I have to figure this isn't the eighth time cancer has managed to transmit itself as a contagion, granted that multicellular life has been interoperating for billions of years.
So, as I see it, this might show that once we "cured cancer" (I know, there is not "one cancer", and that there won't be that one drug, it's more a dynamic equilibrium), when we think we made it we might find out that the threat develops too and cancerous cells may come up with completely new ideas. Red Queen hypothesis, in a way. I know the article says they have not seen any such thing in humans, but when we developed antibiotics the ones we see now weren't there either.
A little OT:
The new public release version of that new cancer like thing will be open source, as always, and also as always that is of little use because the code is a mess and deciphering it takes as much time as writing it new from scratch... on the other hand, whenever I looked at source code of major projects it reminded me a lot of what biological processes would come up with, just as messy, you can only patch the immediate problem, probably introducing 10 new ones in the process. Especially when they rely on automated testing to replace understanding - patches that pass the tests are accepted (keep fiddling until they do), until nobody understands the code any more a hundred developers and years later.

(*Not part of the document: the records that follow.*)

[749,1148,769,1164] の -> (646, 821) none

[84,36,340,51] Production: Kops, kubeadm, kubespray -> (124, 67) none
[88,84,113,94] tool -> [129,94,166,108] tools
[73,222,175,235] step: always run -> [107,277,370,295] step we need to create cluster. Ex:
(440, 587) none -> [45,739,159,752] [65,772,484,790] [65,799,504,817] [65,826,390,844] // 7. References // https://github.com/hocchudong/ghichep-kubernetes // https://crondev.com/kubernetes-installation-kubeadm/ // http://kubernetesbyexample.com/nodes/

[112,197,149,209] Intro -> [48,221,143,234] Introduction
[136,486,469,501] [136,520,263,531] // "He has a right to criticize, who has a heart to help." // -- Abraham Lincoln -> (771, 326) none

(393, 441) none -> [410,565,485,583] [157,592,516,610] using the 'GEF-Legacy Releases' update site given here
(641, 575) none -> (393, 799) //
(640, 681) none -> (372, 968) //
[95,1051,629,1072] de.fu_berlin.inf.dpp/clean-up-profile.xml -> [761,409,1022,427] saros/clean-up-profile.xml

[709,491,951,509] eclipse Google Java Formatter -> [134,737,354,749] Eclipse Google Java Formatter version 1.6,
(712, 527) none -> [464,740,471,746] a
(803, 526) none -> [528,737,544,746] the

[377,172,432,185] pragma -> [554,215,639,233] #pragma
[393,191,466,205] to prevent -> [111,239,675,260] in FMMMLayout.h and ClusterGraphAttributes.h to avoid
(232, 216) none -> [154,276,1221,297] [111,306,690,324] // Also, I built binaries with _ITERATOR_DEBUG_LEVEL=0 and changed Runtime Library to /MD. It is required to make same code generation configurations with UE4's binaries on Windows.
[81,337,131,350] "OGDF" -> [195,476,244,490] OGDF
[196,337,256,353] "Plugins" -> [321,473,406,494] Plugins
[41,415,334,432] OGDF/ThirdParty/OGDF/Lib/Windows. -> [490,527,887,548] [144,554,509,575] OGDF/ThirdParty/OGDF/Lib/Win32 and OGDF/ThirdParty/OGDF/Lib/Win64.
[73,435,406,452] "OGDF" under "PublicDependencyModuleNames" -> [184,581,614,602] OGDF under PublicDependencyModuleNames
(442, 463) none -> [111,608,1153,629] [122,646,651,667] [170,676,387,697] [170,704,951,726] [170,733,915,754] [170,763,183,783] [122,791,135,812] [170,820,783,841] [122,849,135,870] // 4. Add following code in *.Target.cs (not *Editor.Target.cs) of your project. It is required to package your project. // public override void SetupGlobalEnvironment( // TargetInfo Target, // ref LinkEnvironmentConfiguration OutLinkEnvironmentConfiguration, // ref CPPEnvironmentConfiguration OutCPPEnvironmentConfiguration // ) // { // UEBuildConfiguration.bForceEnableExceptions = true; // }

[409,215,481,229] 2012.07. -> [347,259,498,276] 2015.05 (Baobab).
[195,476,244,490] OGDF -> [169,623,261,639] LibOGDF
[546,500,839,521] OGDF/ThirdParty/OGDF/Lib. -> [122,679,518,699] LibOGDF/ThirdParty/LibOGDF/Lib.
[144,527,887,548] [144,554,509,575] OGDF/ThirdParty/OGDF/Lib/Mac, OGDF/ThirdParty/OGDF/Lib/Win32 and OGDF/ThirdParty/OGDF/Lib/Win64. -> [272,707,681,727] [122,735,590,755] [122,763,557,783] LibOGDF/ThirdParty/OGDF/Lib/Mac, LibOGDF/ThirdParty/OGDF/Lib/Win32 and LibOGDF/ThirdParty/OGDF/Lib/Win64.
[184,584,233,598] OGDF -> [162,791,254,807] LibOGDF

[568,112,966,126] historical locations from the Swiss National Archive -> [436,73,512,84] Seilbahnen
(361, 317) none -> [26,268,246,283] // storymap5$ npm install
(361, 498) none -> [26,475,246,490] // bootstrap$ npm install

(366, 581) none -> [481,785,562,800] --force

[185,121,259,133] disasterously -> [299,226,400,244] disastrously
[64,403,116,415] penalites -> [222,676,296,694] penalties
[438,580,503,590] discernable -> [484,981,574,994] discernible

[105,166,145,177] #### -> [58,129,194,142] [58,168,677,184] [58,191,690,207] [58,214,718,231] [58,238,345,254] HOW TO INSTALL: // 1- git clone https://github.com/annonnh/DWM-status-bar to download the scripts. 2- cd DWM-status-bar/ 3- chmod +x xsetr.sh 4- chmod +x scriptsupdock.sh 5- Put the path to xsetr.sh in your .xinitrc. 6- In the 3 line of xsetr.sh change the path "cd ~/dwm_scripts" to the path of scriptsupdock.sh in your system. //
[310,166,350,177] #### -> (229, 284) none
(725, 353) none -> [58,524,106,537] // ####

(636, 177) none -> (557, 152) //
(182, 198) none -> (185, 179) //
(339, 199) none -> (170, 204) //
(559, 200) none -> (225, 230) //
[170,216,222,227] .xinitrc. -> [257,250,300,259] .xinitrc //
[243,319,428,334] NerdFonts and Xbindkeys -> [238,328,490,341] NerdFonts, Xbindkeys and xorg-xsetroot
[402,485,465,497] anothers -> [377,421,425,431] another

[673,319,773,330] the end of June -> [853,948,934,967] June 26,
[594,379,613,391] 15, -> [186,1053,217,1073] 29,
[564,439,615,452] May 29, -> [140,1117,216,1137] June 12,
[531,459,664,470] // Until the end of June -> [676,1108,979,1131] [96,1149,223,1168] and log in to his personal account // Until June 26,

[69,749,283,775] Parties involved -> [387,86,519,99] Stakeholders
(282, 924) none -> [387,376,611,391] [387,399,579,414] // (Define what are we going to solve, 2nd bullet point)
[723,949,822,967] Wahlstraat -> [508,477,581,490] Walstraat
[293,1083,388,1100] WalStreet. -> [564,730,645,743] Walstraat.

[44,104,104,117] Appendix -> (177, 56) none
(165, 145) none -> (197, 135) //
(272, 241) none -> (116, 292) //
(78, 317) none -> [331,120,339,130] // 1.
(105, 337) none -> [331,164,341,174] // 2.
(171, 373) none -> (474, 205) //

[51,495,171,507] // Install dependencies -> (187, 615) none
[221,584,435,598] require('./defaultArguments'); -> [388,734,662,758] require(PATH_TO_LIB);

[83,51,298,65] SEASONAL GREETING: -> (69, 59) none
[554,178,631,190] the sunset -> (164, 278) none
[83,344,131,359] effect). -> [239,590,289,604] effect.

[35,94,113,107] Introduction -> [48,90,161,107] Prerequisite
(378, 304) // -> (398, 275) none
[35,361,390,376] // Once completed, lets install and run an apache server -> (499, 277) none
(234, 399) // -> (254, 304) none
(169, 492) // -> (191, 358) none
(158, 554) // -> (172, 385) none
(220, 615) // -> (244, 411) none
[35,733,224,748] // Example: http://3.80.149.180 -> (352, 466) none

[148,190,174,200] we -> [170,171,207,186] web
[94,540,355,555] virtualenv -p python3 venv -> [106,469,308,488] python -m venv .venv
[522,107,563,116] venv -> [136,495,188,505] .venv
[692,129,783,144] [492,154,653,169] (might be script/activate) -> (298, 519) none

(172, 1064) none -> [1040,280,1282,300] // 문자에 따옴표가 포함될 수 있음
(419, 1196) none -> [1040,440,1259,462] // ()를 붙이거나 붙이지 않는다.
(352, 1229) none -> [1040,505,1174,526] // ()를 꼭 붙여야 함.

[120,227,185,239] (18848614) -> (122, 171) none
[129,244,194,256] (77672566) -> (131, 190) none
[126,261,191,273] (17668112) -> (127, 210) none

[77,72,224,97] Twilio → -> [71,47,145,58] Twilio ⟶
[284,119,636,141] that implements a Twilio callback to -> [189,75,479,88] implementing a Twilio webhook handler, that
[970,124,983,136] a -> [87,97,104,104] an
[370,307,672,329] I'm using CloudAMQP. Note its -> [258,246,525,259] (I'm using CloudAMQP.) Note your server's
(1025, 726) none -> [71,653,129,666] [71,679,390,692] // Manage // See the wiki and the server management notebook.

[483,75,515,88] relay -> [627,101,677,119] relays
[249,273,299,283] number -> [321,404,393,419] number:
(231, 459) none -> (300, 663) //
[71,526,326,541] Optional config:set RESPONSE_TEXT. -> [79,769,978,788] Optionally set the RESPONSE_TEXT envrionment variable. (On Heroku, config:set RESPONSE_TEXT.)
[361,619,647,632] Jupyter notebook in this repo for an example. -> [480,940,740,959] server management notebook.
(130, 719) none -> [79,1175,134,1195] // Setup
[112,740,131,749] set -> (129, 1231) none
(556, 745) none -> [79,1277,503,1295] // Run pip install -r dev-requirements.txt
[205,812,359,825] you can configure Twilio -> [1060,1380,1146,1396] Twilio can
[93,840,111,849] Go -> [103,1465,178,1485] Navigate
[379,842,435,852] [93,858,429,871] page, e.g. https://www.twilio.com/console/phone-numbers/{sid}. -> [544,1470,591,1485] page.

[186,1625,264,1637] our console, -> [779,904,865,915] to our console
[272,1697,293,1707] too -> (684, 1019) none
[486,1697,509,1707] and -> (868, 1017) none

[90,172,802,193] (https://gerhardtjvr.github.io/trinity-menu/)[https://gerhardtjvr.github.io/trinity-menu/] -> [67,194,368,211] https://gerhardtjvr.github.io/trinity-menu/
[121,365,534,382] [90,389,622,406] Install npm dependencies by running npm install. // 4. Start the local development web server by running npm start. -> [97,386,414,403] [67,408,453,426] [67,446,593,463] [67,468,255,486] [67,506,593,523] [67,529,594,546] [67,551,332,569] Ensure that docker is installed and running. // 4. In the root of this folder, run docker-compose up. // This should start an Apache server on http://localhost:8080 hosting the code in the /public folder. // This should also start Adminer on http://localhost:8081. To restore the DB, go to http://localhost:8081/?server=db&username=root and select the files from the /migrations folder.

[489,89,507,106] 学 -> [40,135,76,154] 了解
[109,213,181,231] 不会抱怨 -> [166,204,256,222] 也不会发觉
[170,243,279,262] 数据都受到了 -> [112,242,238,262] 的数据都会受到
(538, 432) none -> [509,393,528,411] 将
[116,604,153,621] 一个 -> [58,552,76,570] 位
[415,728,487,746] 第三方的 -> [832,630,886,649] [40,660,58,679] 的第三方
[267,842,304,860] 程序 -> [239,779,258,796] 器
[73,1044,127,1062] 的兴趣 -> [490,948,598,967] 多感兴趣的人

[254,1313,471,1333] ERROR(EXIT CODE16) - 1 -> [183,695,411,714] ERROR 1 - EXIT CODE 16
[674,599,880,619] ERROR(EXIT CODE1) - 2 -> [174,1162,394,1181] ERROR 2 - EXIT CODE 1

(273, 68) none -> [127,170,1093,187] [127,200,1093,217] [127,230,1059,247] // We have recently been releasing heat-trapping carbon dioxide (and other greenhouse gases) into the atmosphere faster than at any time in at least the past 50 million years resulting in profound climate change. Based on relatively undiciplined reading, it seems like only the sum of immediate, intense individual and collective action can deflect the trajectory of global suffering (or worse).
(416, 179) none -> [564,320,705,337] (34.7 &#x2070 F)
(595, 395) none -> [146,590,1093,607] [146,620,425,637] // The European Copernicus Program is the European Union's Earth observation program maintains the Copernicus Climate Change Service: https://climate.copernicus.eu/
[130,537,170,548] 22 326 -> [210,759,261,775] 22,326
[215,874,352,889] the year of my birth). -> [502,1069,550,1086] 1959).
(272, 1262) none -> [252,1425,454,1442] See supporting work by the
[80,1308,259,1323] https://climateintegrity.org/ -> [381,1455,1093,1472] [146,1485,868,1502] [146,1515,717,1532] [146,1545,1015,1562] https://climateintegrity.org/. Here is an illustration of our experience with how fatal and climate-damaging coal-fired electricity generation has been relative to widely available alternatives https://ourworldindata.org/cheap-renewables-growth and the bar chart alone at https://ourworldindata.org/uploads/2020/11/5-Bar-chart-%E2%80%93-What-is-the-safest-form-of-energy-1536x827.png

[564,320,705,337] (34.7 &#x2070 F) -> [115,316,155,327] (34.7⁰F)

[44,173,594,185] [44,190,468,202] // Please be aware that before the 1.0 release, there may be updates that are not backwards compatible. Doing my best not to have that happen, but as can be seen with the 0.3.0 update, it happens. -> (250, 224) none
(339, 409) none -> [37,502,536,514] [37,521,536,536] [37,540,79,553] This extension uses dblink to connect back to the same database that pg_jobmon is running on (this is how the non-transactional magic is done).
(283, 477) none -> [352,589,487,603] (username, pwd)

Sometimes software developers ask what new programming language to learn for self-improvement. Inevitably a lot of languages from Haskell to Python to whatever are mentioned. I think that's all aiming way too close to what those people already know. I would recommend - biology and neuroscience! It's easy and free these days, e.g. "Introduction to Biology" on edX, "Medical Neuroscience" on Coursera after the fundamentals from Harvard at https://www.mcb80x.org/ - plus probability and statistics (edX, Coursera - many very good courses).
Only some random musings triggered by reading that article.